▶ _TASK GOAL_
Only lines containing the string "column" belong in the answer; copy all of them from the entries.

▶ _DATA FOR THIS TASK_

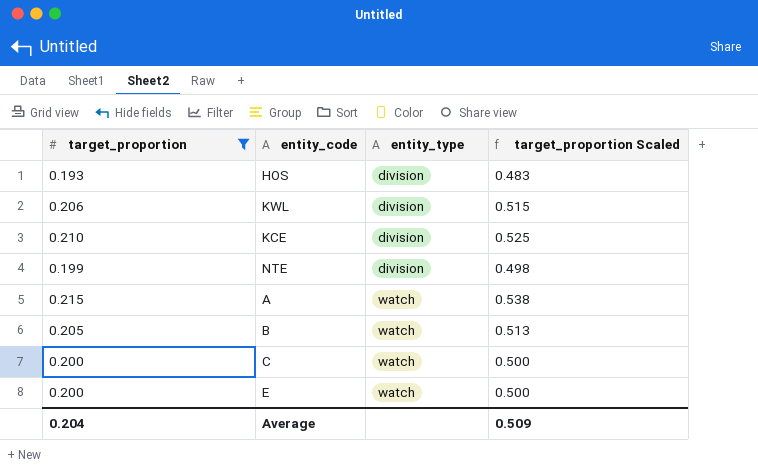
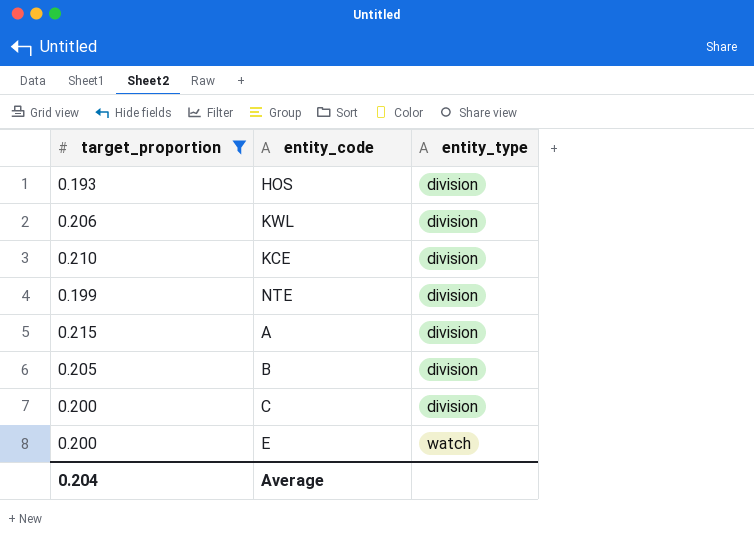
column target_proportion Scaled | formula: [target_proportion] * 2.5 -> none
A | entity_type: watch -> division
B | entity_type: watch -> division
C | entity_type: watch -> division

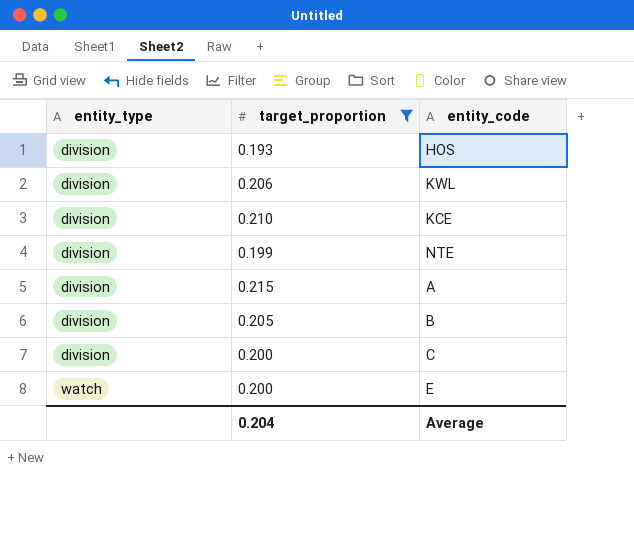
column entity_type | position: 3 -> 1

▶ _ANSWER TO THIS EXERCISE_
column target_proportion Scaled | formula: [target_proportion] * 2.5 -> none
column entity_type | position: 3 -> 1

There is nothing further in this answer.